There is a quote by advocate Zeke Thomas: “Everyone heals in their own time and in their own way. The path isn’t always a straight line, and you don’t need to go it alone.”
In this downpour of #MeToo hastags after Harvey Weinstein, Bill Cosby and Matt Lauer (where in the world is he, anyway?), Dr. Monique Howard is making sure all sexual-assault survivors in Philadelphia have all the support they need.
In honor of Women’s History Month, OUTPour will feature its first LGBTQ ally in Howard, the executive director of WOAR (Women Organized Against Rape). Howard likes to call herself more of an accomplice with the LGBTQ community instead of an ally. She feels that allies watch, and offer sideline support, where an accomplice will stand side by side and fight with you. Before becoming the executive director of WOAR, she ran the New Jersey Women and AIDS Network, which focused on supporting women living with HIV. Howard said she wanted to be the executive director of WOAR because it gave her an extraordinary opportunity to bring the intersection of race, class, gender and sexual orientation together.
One of Howard’s accomplishments at WOAR was in 2016. There was a backlog of more than 2,000 rape kits untested in Pennsylvania, and Philadelphia accounted for a large portion of them. Howard shared with OUTPour how Philadelphia has a policy of not disposing of any rape kits, and they are all stored safely right here in the city. Howard believes it is the city’s duty to keep and maintain the safety of these kits because a survivor of sexual assault should have the option to change her mind about pressing charges.
As of today, Howard is extremely happy to report that, with help from outside donors, WOAR was able to get all the backlogged rape kits tested.

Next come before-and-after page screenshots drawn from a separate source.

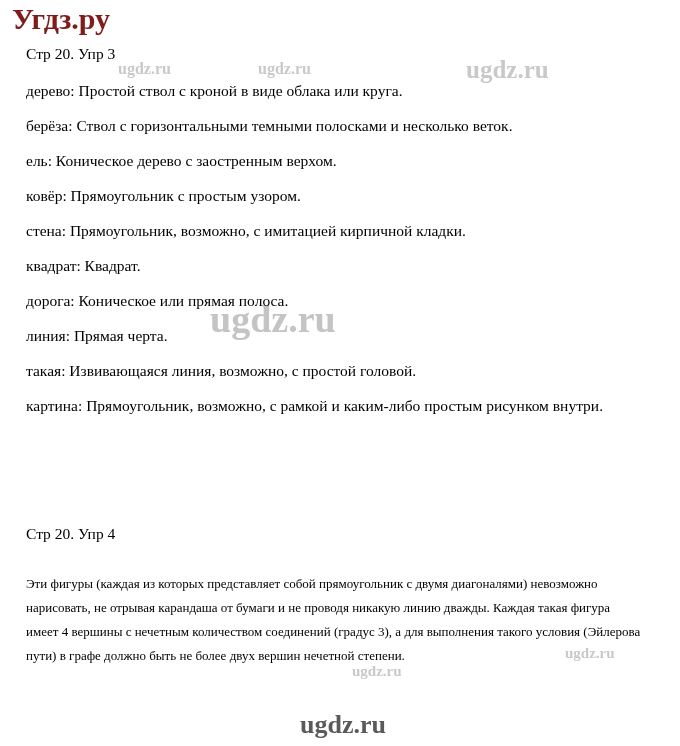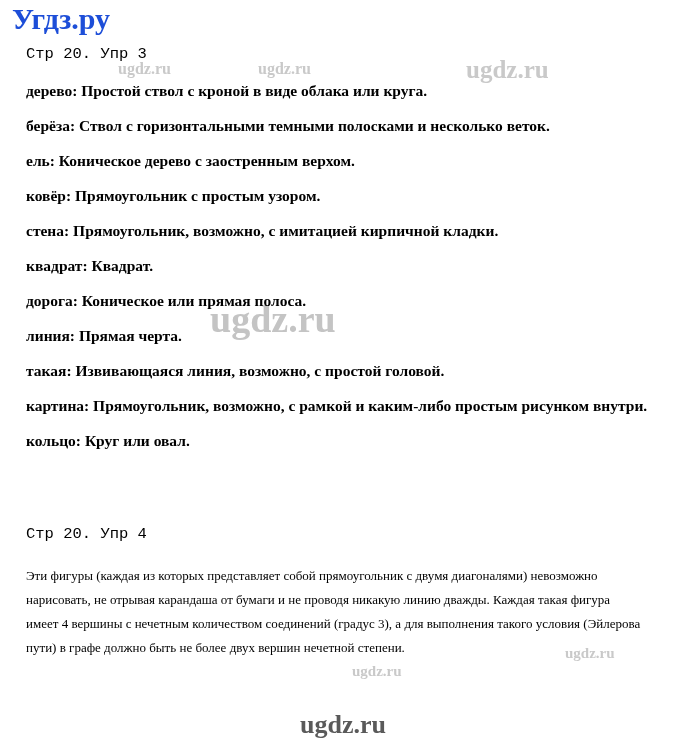--- a/index.html
+++ b/index.html
@@ -35,7 +35,7 @@
     left: 12px;
     top: 2px;
     font-size: 30px;
-    color: #1d4ed8;
+    color: #7f1d1d;
   }
   .wm-small-1 { left: 118px; top: 60px; font-size: 16px; }
   .wm-small-2 { left: 258px; top: 60px; font-size: 16px; }

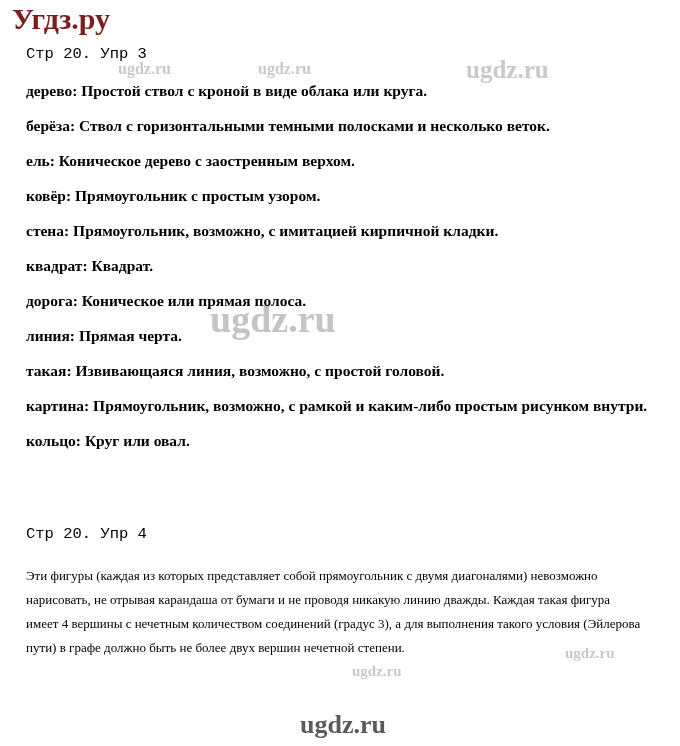--- a/index.html
+++ b/index.html
@@ -56,7 +56,6 @@
     font-size: 15.5px;
     line-height: 20px;
     margin: 0 0 16px 0;
-    font-family: Liberation Mono, monospace;
   }
   p.line {
     font-size: 15.5px;

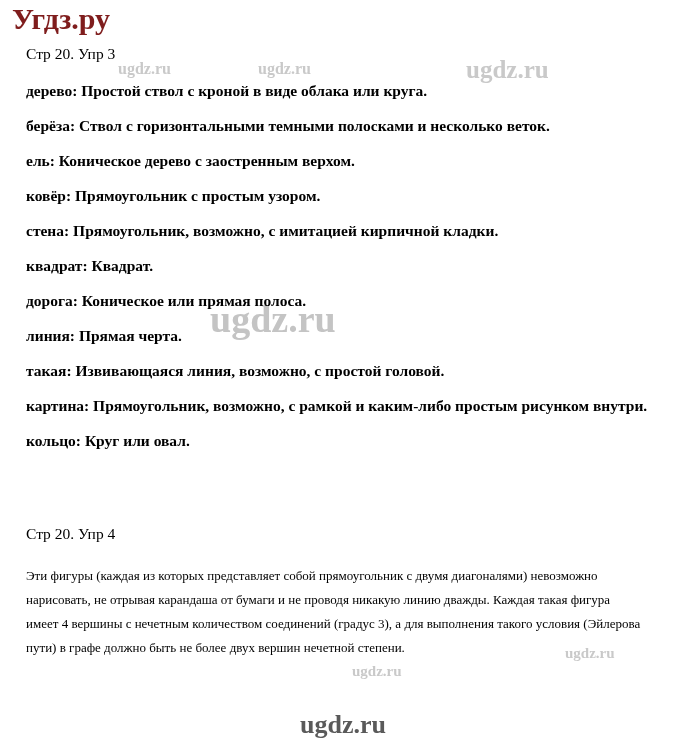--- a/index.html
+++ b/index.html
@@ -61,7 +61,6 @@
     font-size: 15.5px;
     line-height: 22px;
     margin: 0 0 13px 0;
-    font-weight: bold;
   }
   .block2 {
     position: absolute;

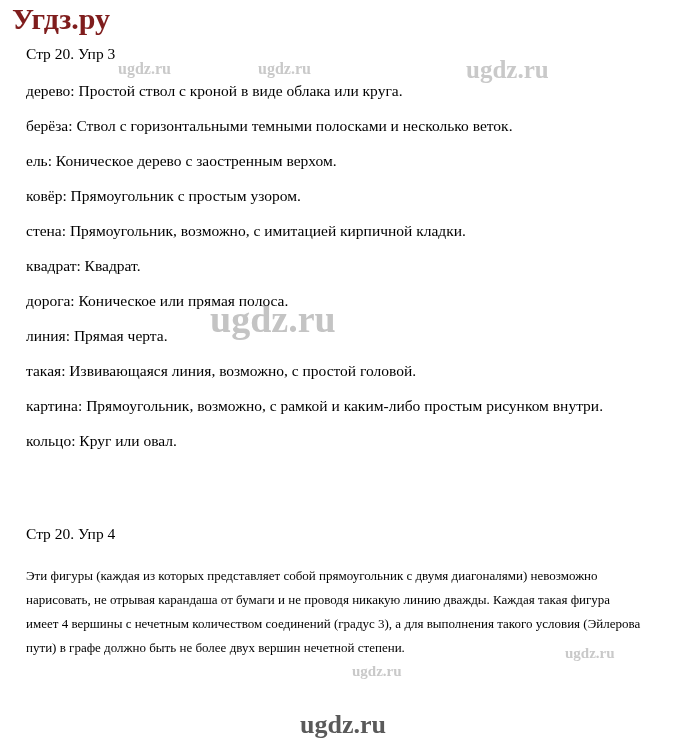--- a/index.html
+++ b/index.html
@@ -102,7 +102,6 @@
     <p class="line">линия: Прямая черта.</p>
     <p class="line">такая: Извивающаяся линия, возможно, с простой головой.</p>
     <p class="line">картина: Прямоугольник, возможно, с рамкой и каким-либо простым рисунком внутри.</p>
-    <p class="line">кольцо: Круг или овал.</p>
   </div>
 
   <div class="block2">

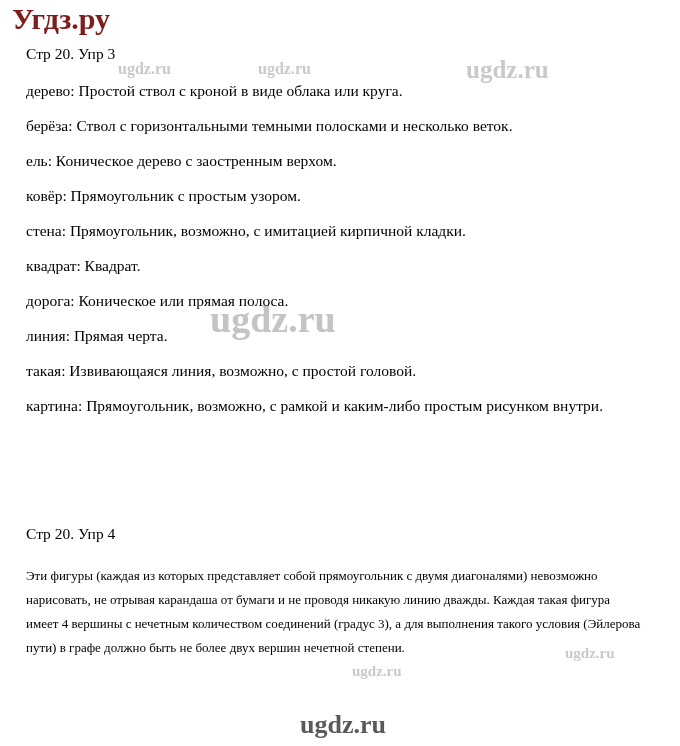--- a/index.html
+++ b/index.html
@@ -68,7 +68,7 @@
     top: 524px;
     width: 618px;
   }
-  .block2 .heading { margin-bottom: 20px; }
+  .block2 .heading { margin-bottom: 28px; }
   .para {
     font-size: 13px;
     line-height: 24px;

Howard was not letting OUTPour leave her presence without suggesting what can be done to help survivors of sexual assault. The first thing she wanted all of us to know: WOAR has a 24-hour hotline (215-985-3333).
Second, if you need to file a report, there is always a counselor from WOAR ready to help.
Finally, she stresses the importance of disclosure and getting into a support group, because the trauma of sexual assault has a way of coming out, and you will need to be around people who will see you, hear you and know you are fighting for your space to survive.